Go through the data line by line. Copy each one holding the string "Александр".

- Information supplied
◆ ◆ ◆ ◆ ◆ ◆ ◆

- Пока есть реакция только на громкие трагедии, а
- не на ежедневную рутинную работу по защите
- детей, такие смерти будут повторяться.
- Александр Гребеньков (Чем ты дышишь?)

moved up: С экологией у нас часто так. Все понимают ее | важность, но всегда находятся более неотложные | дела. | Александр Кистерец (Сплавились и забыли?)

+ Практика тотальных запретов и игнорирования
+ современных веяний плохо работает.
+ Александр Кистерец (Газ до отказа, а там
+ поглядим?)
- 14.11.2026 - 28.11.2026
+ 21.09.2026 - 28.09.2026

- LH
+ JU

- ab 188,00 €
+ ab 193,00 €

◆ ◆ ◆ ◆ ◆ ◆ ◆

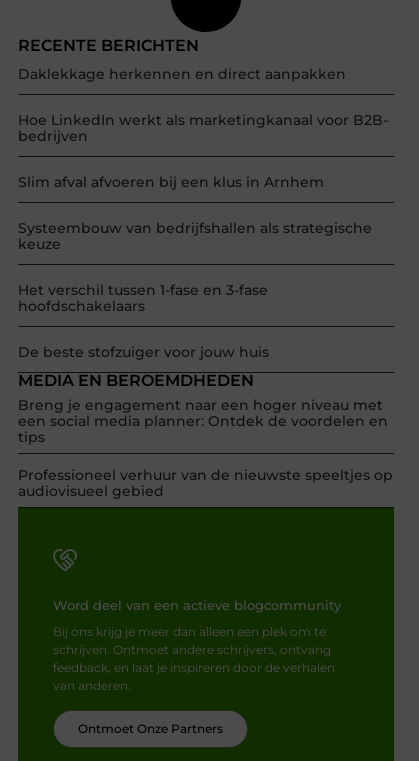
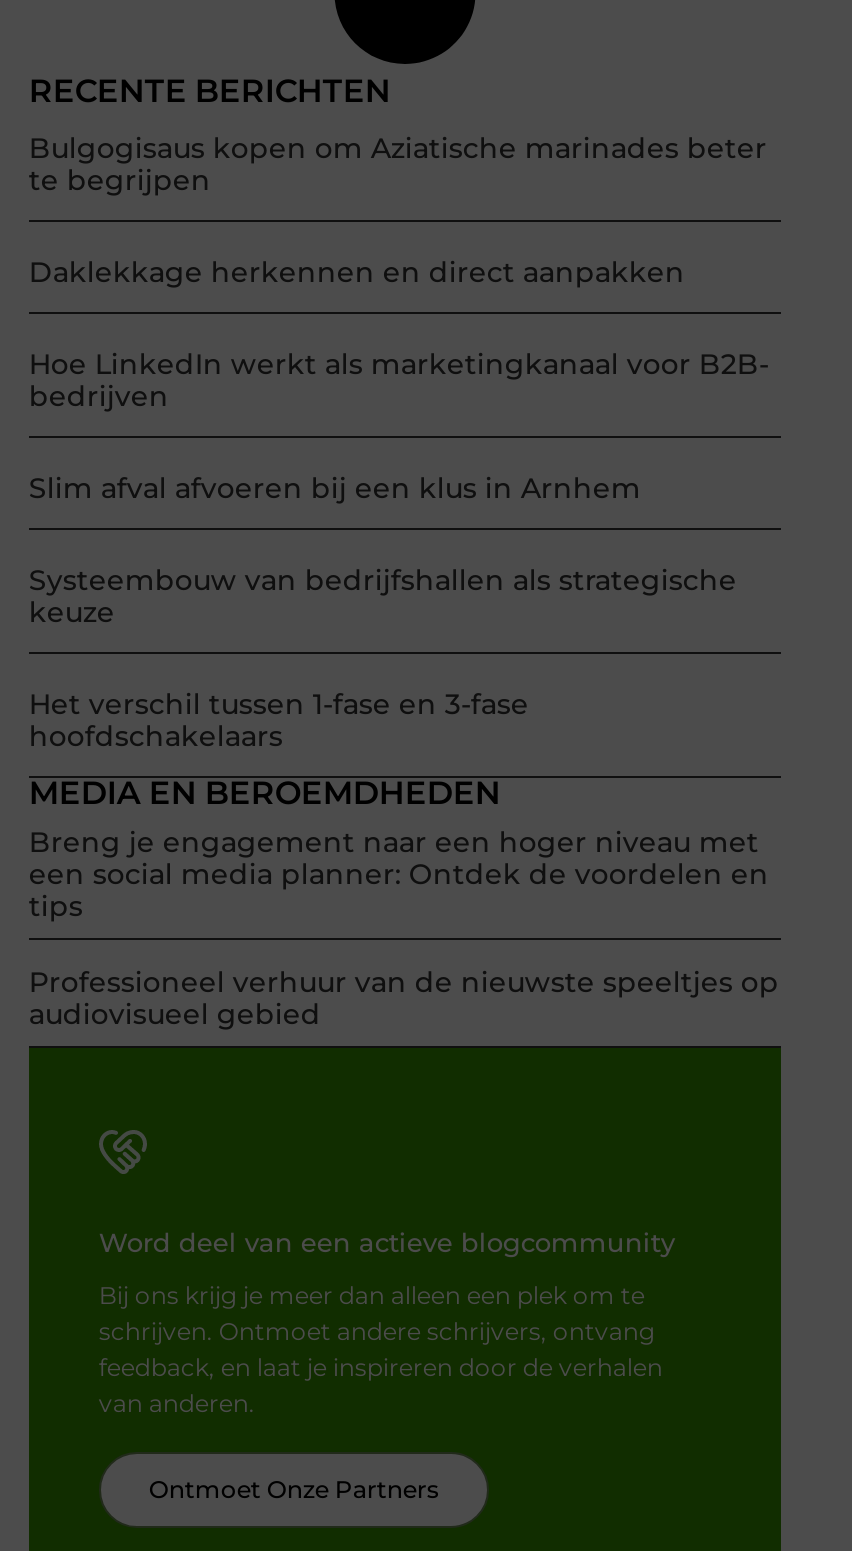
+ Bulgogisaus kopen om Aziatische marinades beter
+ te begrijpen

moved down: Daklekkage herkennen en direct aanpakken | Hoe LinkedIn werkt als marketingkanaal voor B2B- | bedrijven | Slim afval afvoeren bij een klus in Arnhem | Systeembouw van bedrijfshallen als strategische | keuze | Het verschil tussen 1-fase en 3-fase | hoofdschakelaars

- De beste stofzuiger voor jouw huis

◆ ◆ ◆ ◆ ◆ ◆ ◆

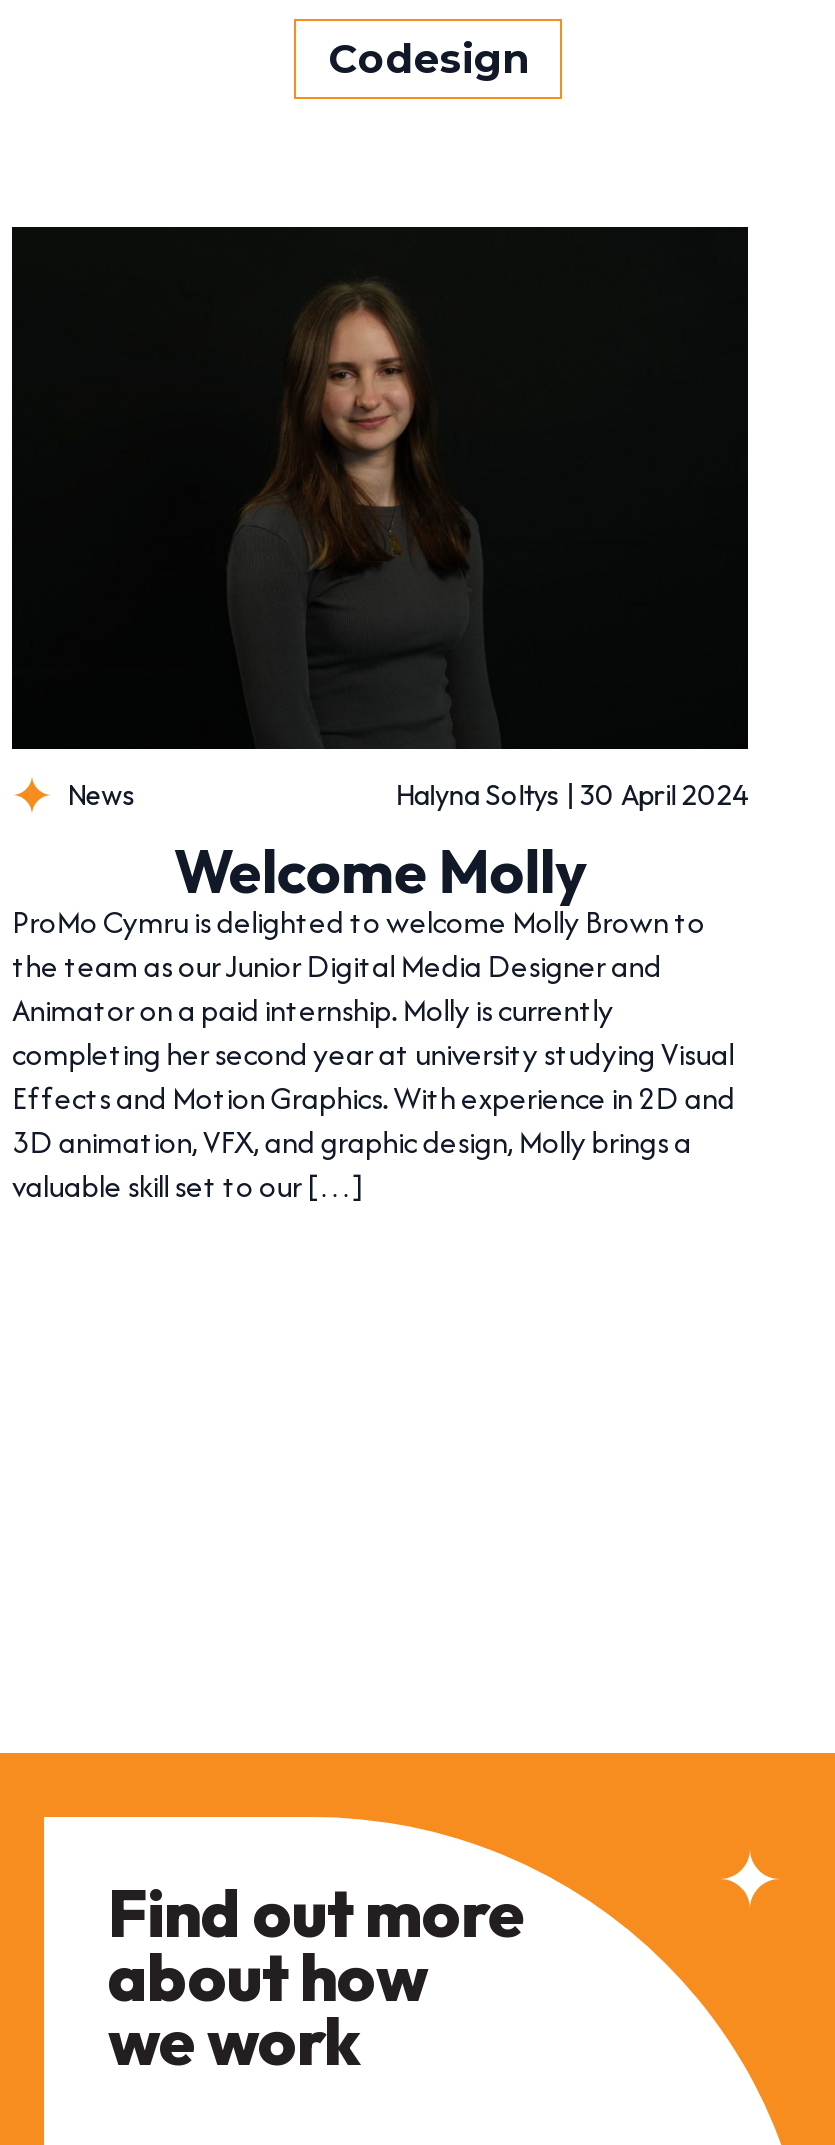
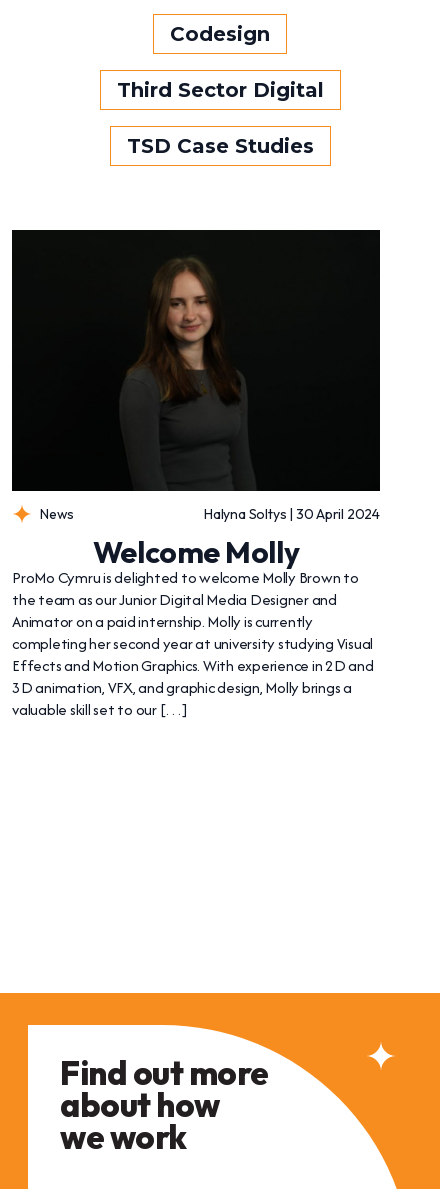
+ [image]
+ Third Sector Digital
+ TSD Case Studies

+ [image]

◆ ◆ ◆ ◆ ◆ ◆ ◆

- Output of the task
- Александр Гребеньков (Чем ты дышишь?)
moved up: С экологией у нас часто так. Все понимают ее | важность, но всегда находятся более неотложные | дела. | Александр Кистерец (Сплавились и забыли?)
+ Александр Кистерец (Газ до отказа, а там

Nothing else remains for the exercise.